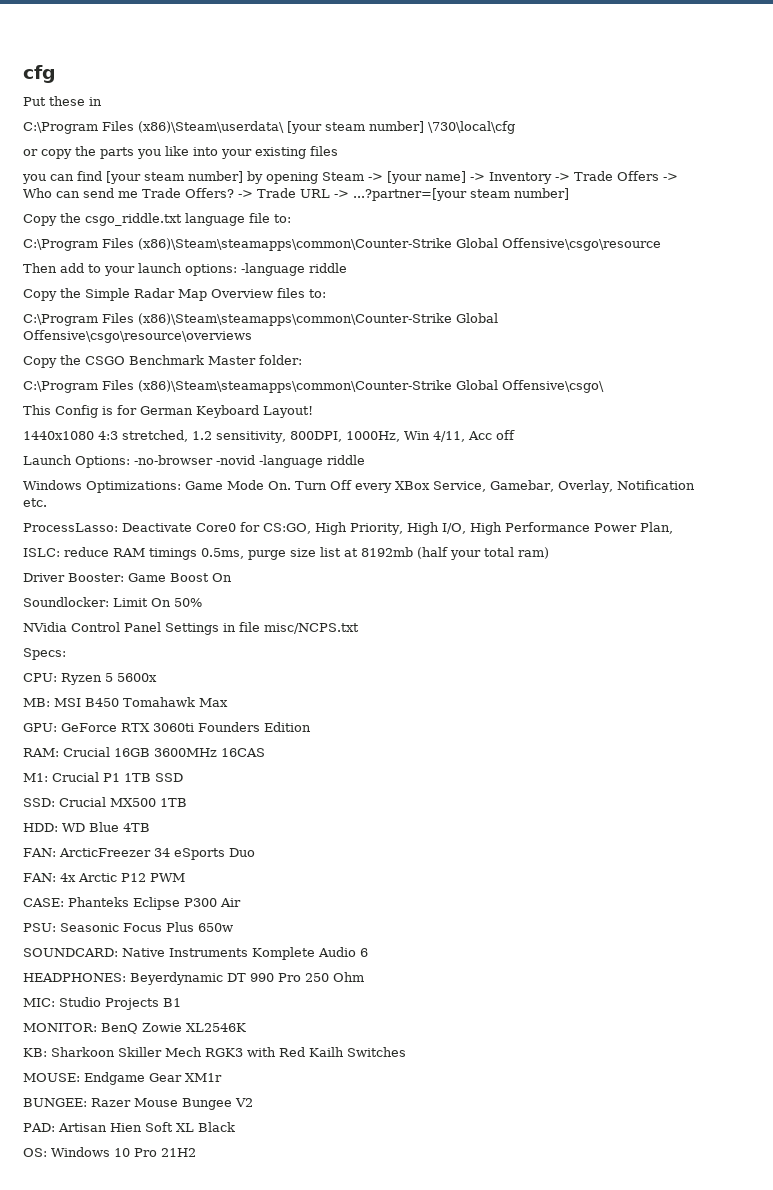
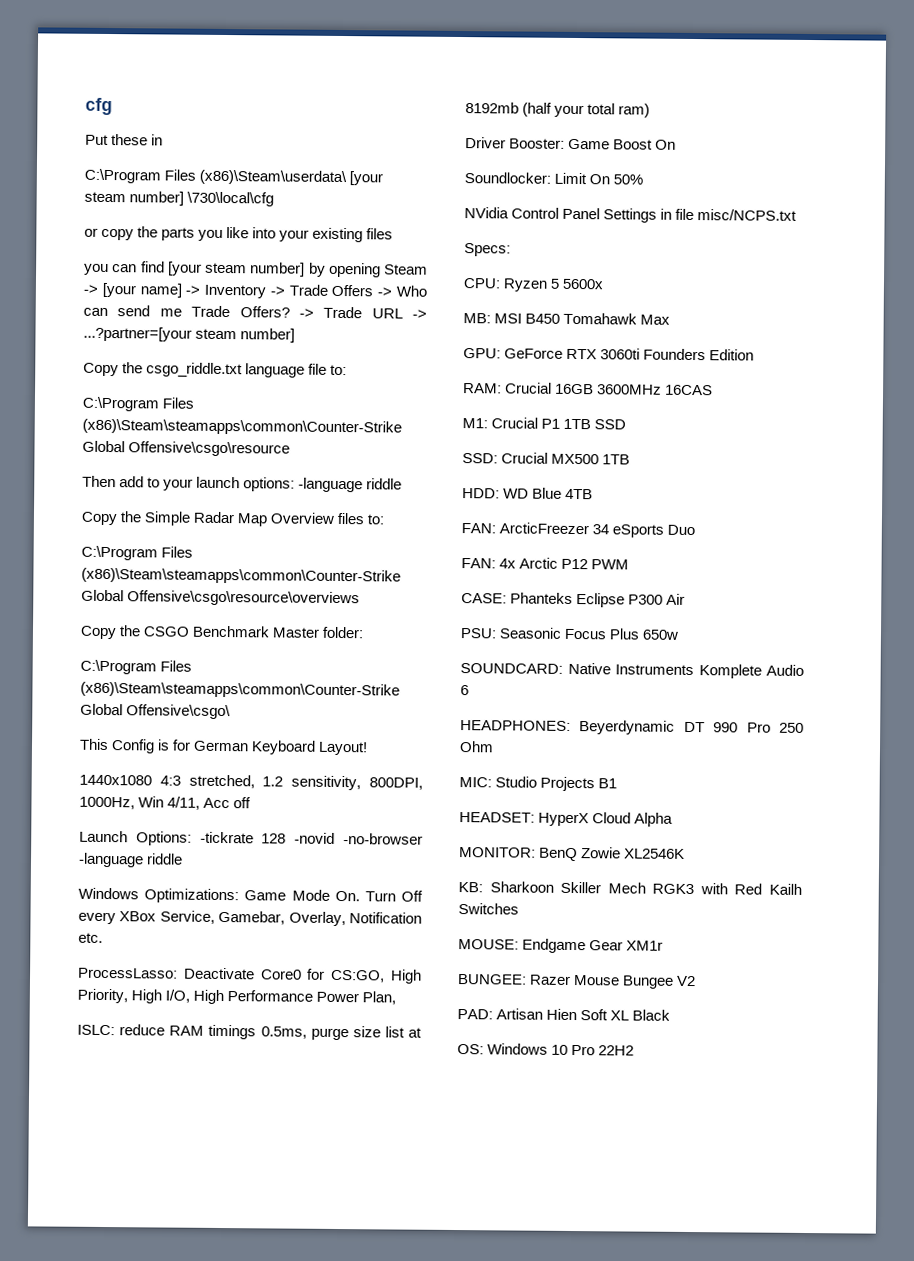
[134,455,255,465] -no-browser -novid -> [199,831,423,845] -tickrate 128 -novid -no-browser
(181, 1002) none -> [459,812,674,827] // HEADSET: HyperX Cloud Alpha
[161,1148,196,1157] 21H2 -> [598,1045,635,1056] 22H2

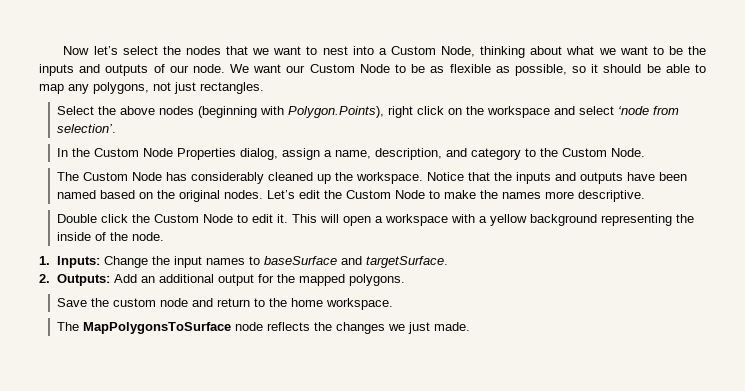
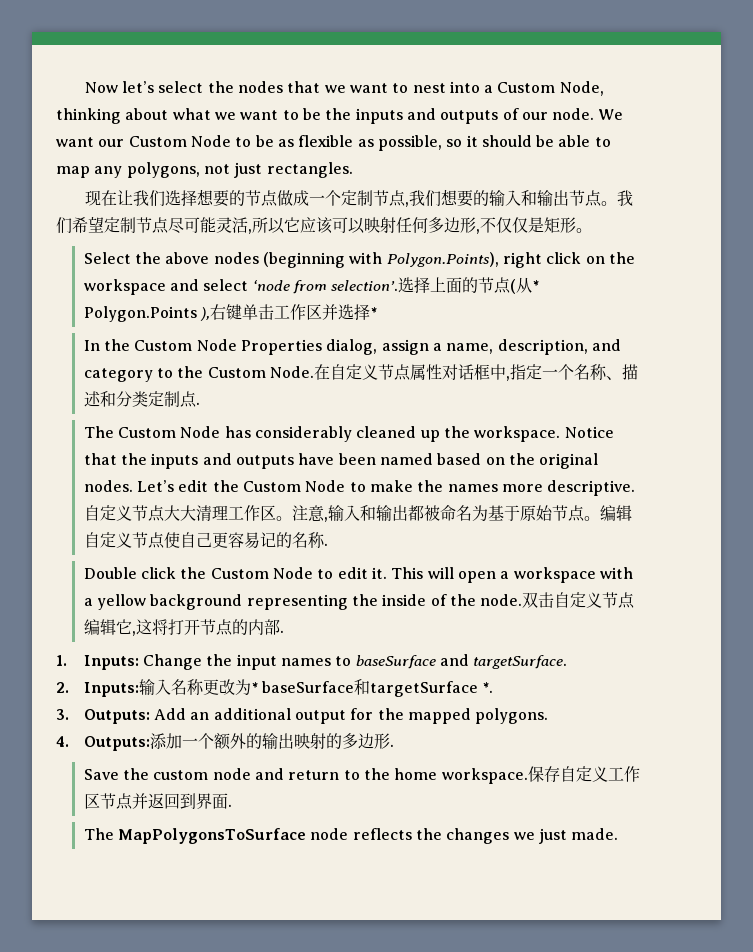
(264, 88) none -> [84,189,633,207] [56,216,592,234] // 现在让我们选择想要的节点做成一个定制节点,我们想要的输入和输出节点。我们希望定制节点尽可能灵活,所以它应该可以映射任何多边形,不仅仅是矩形。
(116, 128) none -> [398,277,540,294] [83,304,378,322] 选择上面的节点(从* Polygon.Points ),右键单击工作区并选择*
(645, 152) none -> [313,364,638,381] [83,391,200,408] 在自定义节点属性对话框中,指定一个名称、描述和分类定制点.
(645, 196) none -> [83,505,632,522] [83,532,328,549] 自定义节点大大清理工作区。注意,输入和输出都被命名为基于原始节点。编辑自定义节点使自己更容易记的名称.
(164, 236) none -> [522,592,636,609] [83,619,284,636] 双击自定义节点编辑它,这将打开节点的内部.
(50, 278) none -> [83,679,494,697] [56,709,69,720] Inputs:输入名称更改为* baseSurface和targetSurface *. // 3.
(405, 280) none -> [56,733,394,751] // 4. Outputs:添加一个额外的输出映射的多边形.
(393, 304) none -> [527,766,640,782] [83,793,232,810] 保存自定义工作区节点并返回到界面.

+++++

• _Aim of the task_:
Exactly as given, set down each line of the material, but include no pictures.

• _Task solution_:
[134,455,255,465] -no-browser -novid -> [199,831,423,845] -tickrate 128 -novid -no-browser
(181, 1002) none -> [459,812,674,827] // HEADSET: HyperX Cloud Alpha
[161,1148,196,1157] 21H2 -> [598,1045,635,1056] 22H2

(264, 88) none -> [84,189,633,207] [56,216,592,234] // 现在让我们选择想要的节点做成一个定制节点,我们想要的输入和输出节点。我们希望定制节点尽可能灵活,所以它应该可以映射任何多边形,不仅仅是矩形。
(116, 128) none -> [398,277,540,294] [83,304,378,322] 选择上面的节点(从* Polygon.Points ),右键单击工作区并选择*
(645, 152) none -> [313,364,638,381] [83,391,200,408] 在自定义节点属性对话框中,指定一个名称、描述和分类定制点.
(645, 196) none -> [83,505,632,522] [83,532,328,549] 自定义节点大大清理工作区。注意,输入和输出都被命名为基于原始节点。编辑自定义节点使自己更容易记的名称.
(164, 236) none -> [522,592,636,609] [83,619,284,636] 双击自定义节点编辑它,这将打开节点的内部.
(50, 278) none -> [83,679,494,697] [56,709,69,720] Inputs:输入名称更改为* baseSurface和targetSurface *. // 3.
(405, 280) none -> [56,733,394,751] // 4. Outputs:添加一个额外的输出映射的多边形.
(393, 304) none -> [527,766,640,782] [83,793,232,810] 保存自定义工作区节点并返回到界面.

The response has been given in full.